Linelike features in TeV γ rays constitute a "smoking gun" for TeV-scale particle dark matter and new physics. Probing the Galactic Center region with ground-based Cherenkov telescopes enables the search for TeV spectral features in immediate association with a dense dark matter reservoir at a sensitivity out of reach for satellite γ-ray detectors, and direct detection and collider experiments.

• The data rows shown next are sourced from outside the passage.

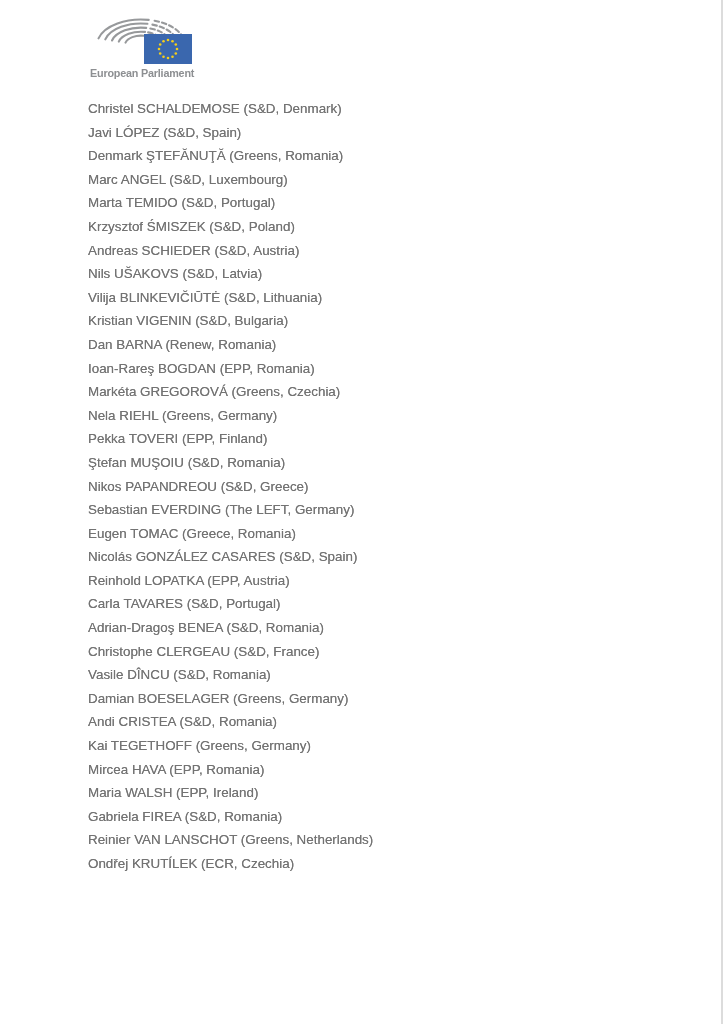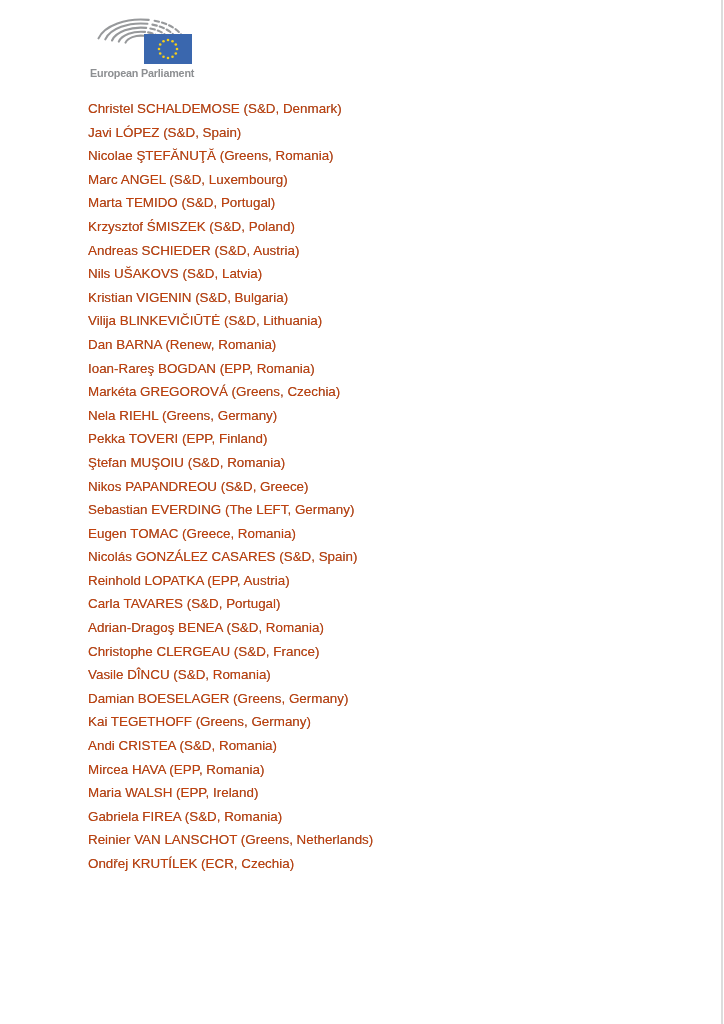"Christel SCHALDEMOSE (S&D, Denmark)" .member-row { color: #c2410c -> #737373 }
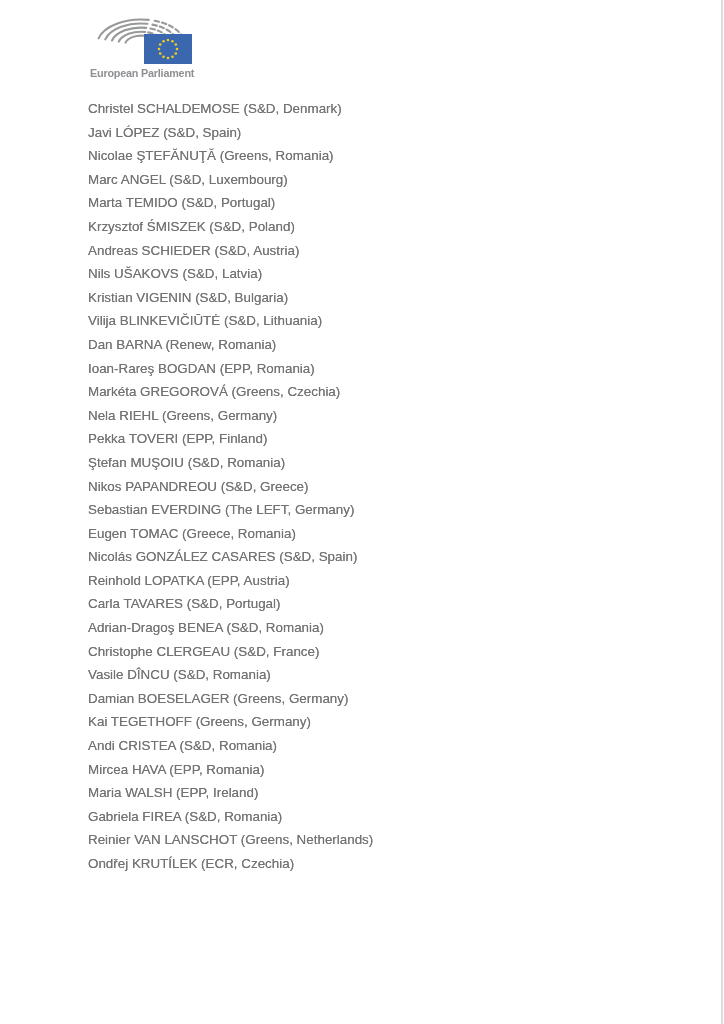"Nicolae ŞTEFĂNUŢĂ (Greens, Romania)" div.member-row { text: Nicolae -> Denmark }
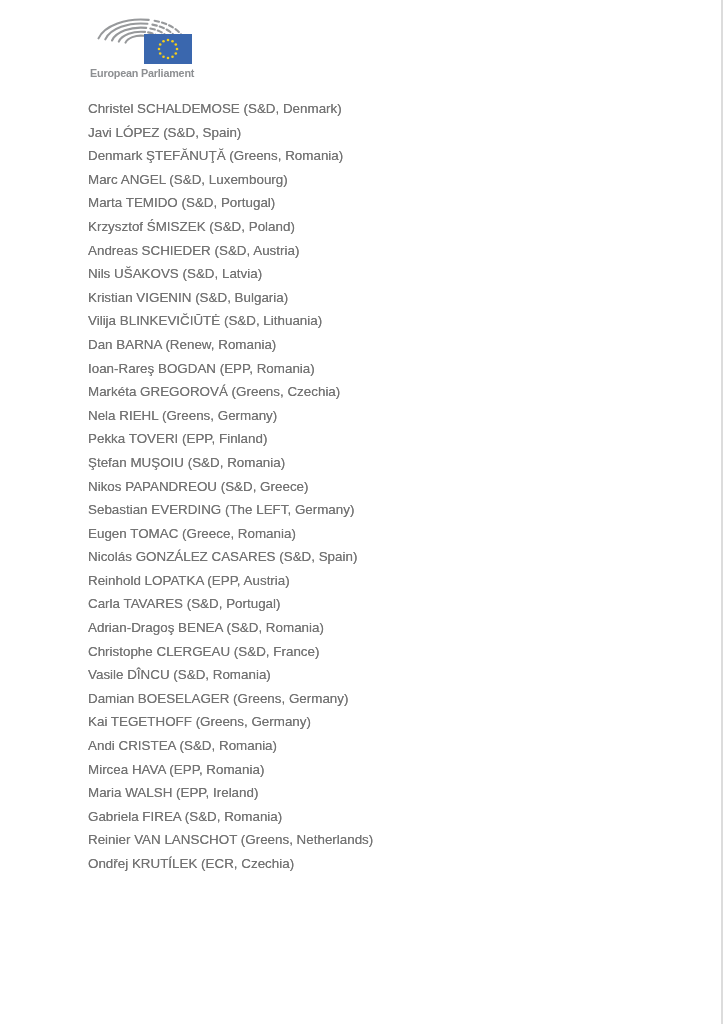"Kristian VIGENIN (S&D, Bulgaria)" div.member-row { order: before "Vilija BLINKEVIČIŪTĖ (S&D, Lithuania)" -> after "Vilija BLINKEVIČIŪTĖ (S&D, Lithuania)" }
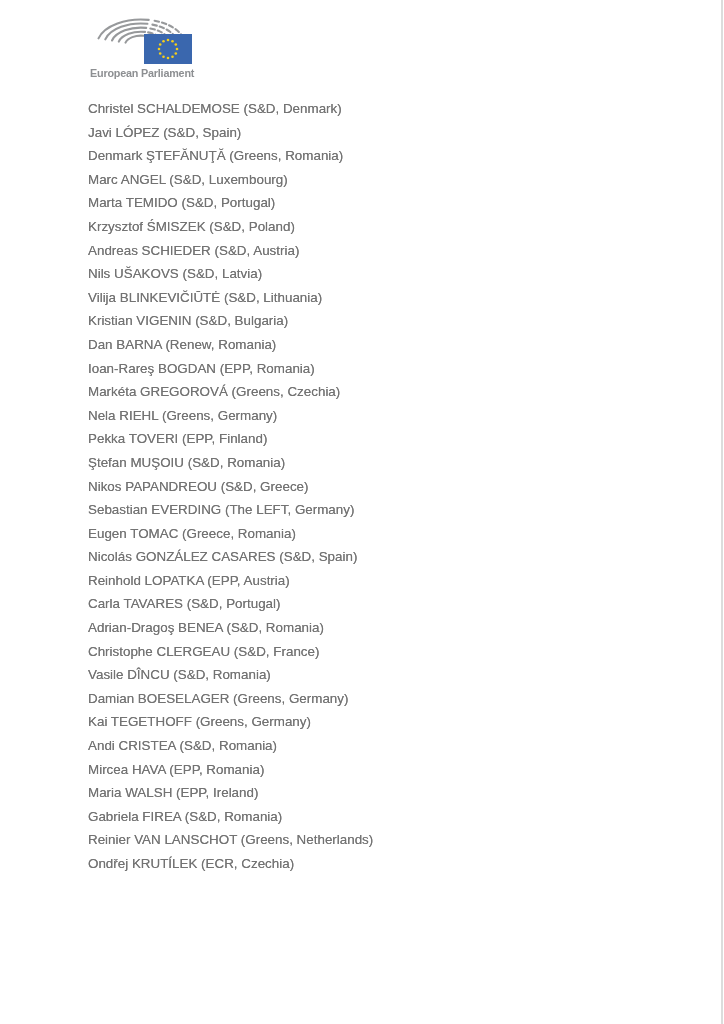"Kai TEGETHOFF (Greens, Germany)" div.member-row { order: before "Andi CRISTEA (S&D, Romania)" -> after "Andi CRISTEA (S&D, Romania)" }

We report on 223 hours of observations of the Galactic Center region with the MAGIC stereoscopic telescope system reaching γ-ray energies up to 100 TeV. We improved the sensitivity to spectral lines at high energies using large-zenith-angle observations and a novel background modeling method within a maximum-likelihood analysis in the energy domain. No linelike spectral feature is found in our analysis. Therefore, we constrain the cross section for dark matter annihilation into two photons to ⟨σv⟩≲5×10^{-28} cm^{3} s^{-1} at 1 TeV and ⟨σv⟩≲1×10^{-25} cm^{3} s^{-1} at 100 TeV, achieving the best limits to date for a dark matter mass above 20 TeV and a cuspy dark matter profile at the Galactic Center. Finally, we use the derived limits for both cuspy and cored dark matter profiles to constrain supersymmetric wino models.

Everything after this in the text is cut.